If ujjay (the victorious breath) allows you to considerably lengthen the exhalation, this is another breath called kapalabhati (the light in the skull) that takes this logic of emphasizing the longer exhale even further. Indeed, this unusual breath which consists of not inhaling, while doing  successive  short exhalations while moving your stomach at a fairly fast pace. As strange as it may seem , one can remain doing this for several minutes , even dozens of minutes while still not inhaling, once one has acquired  the skill for this.
But it isn’t the objective of this text to present a detailed description of these techniques that must by the way be taught by a qualified teacher.

To open the door to fluid breathing

In the light of what was said previously one might be tempted to wish for our planet a long and deep exhalation, a fully aware letting go, to get out of the logic of always more, this escape toward the future while denying death: one of the characteristics of our era of productivity and consumerism. This tendency to collect material goods (often at the expense of others) comes from a fear of lack. It is said in different traditions that all fears come from a fear of dying. The breath practices like kapalabhati, nivritti (literally no breath) or bahirkumbhaka (retention of the exhalation phase with lungs empty) allows one to realize that one can live with very little air. This insight diminishes even eliminates our fear of lacking and progressively reduces our fear of dying. More generally speaking, to integrate breath awareness into one’s practice and in one’s life, concretely allows oneself to realize that it is our most cherished belonging. From our first to our last breath, breathing is the common thread of our life that is movement, sharing and fluidity… One has to accept to die in order to be reborn, one must also accept to offer in order to receive, one has to accept decrease in order to increase anew. One doesn’t need a lot of wisdom to understand this, it’s only a question of common sense. To advocate unlimited growth, is kind of like not wanting to go the restroom after a heavy meal. Degrowth at one level may allow oneself to grow at another level.

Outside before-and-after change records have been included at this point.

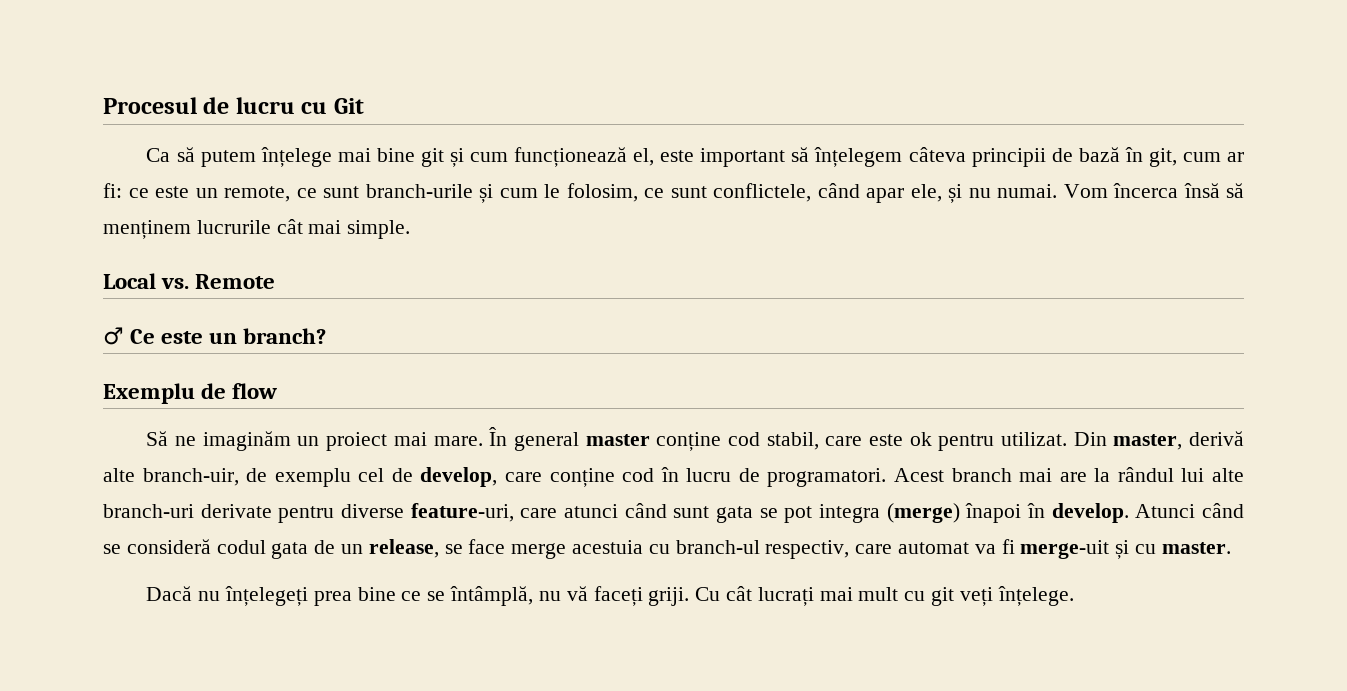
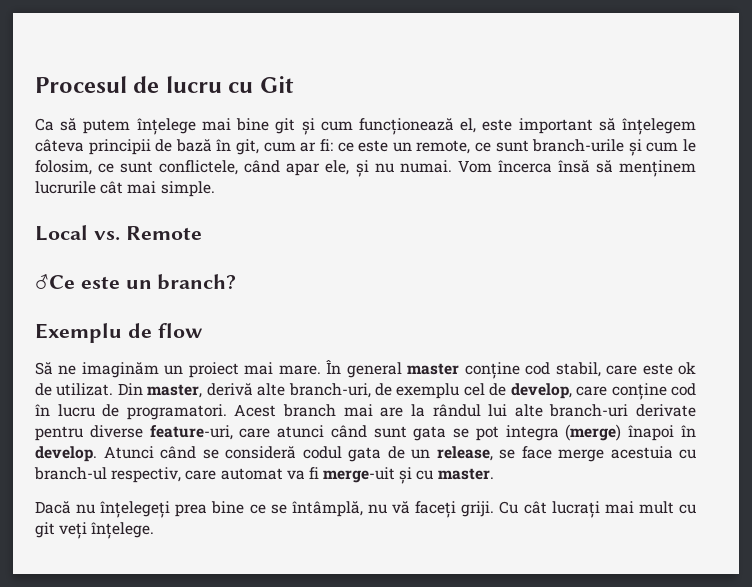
- ♂ Ce este un branch?
+ ♂Ce este un branch?
- În general master conține cod stabil, care este ok pentru utilizat.
+ În general master conține cod stabil, care este ok de utilizat.
- Din master, derivă alte branch-uir, de exemplu cel de develop, care conține cod în lucru de programatori.
+ Din master, derivă alte branch-uri, de exemplu cel de develop, care conține cod în lucru de programatori.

Decrease of ignorance leads to growth of consciousness, decrease of greed leads to the growth of responsibility and fairness and vice-versa. Life is movement! Breath awareness will only lead to more awareness of the dynamic flow that governs our life and the life of the planet. Pranayama practice teaches us how to enjoy our breath. To love breathing is to love living, to breath fully and with awareness leads us to contentment (shantosha) and to no grasping (aparigraha). The practice of breath awareness as is taught in yoga for several thousand years can without a doubt bring a little flavor to “happy sobriety” that is talked about by many followers of degrowth.